Hebert led Riverside to the Class 2A state softball semifinals last season, the fourth-consecutive season the Rebels have gotten at least that far. In 2012, Riverside finished as state runner-up to Curtis. Counting her first season with Riverside in 2008, where she served as assistant coach to Mickey Roussel, the Rebels tallied five semifinal appearances in her seven seasons with the team.
She also guided Riverside to the second postseason victory in the history of the girls basketball program in 2013, and led Riverside to a quarterfinal appearance in volleyball in 2010.
She’s no stranger to Curtis, the school where she made her coaching name before departing for Riverside in 2007. Hebert led Curtis to five consecutive state softball championships, nine softball district championships and nine basketball district championships.
Riverside athletic director Timmy Byrd said Hebert will be “impossible to replace.”
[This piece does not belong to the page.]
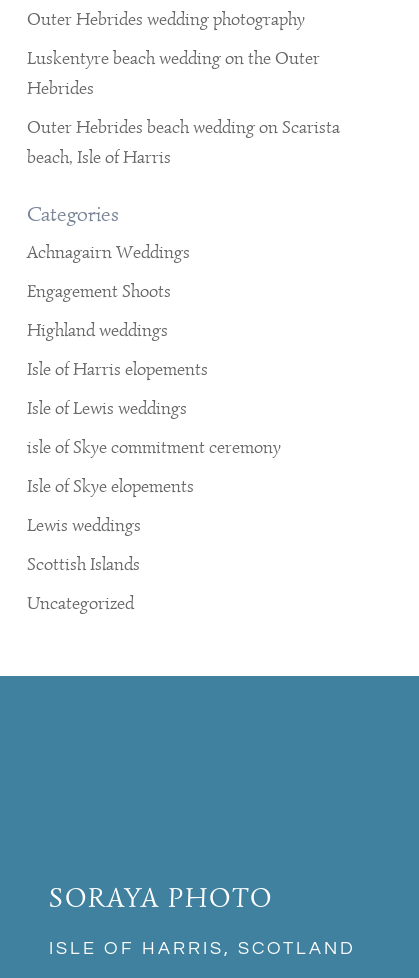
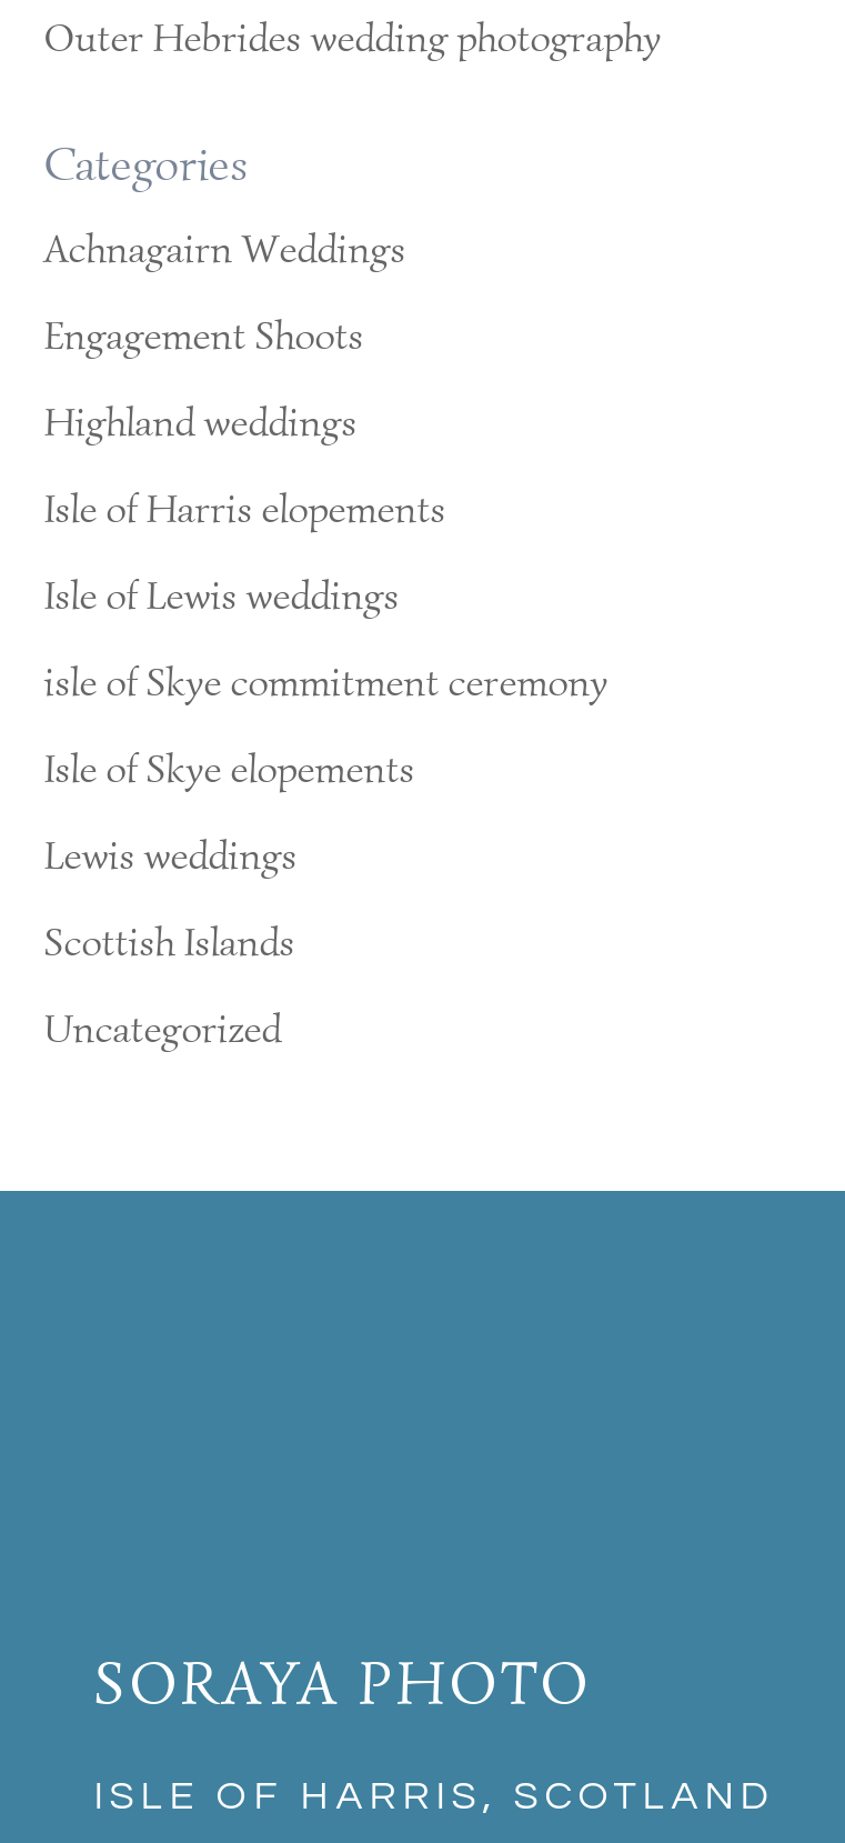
[27,47,340,168] Luskentyre beach wedding on the Outer | Hebrides | Outer Hebrides beach wedding on Scarista | beach, Isle of Harris -> none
“I know it had weighed on her over the past couple of years, whether or not she should be coaching,” Byrd said. “She had a great opportunity (with Curtis) and she couldn’t pass it up.”
Byrd called Hebert the school’s “backstop,” saying she was the only coach on staff who could fill as many roles as she did.
“She can coach anything, and not just on the girls side,” Byrd said. “She can coach the boys, too … in the five years I’ve been here, we’ve had multiple schools call to ask about hiring her. She was coveted everywhere because everyone knows how good she is. We appreciate everything she’s done for us here.”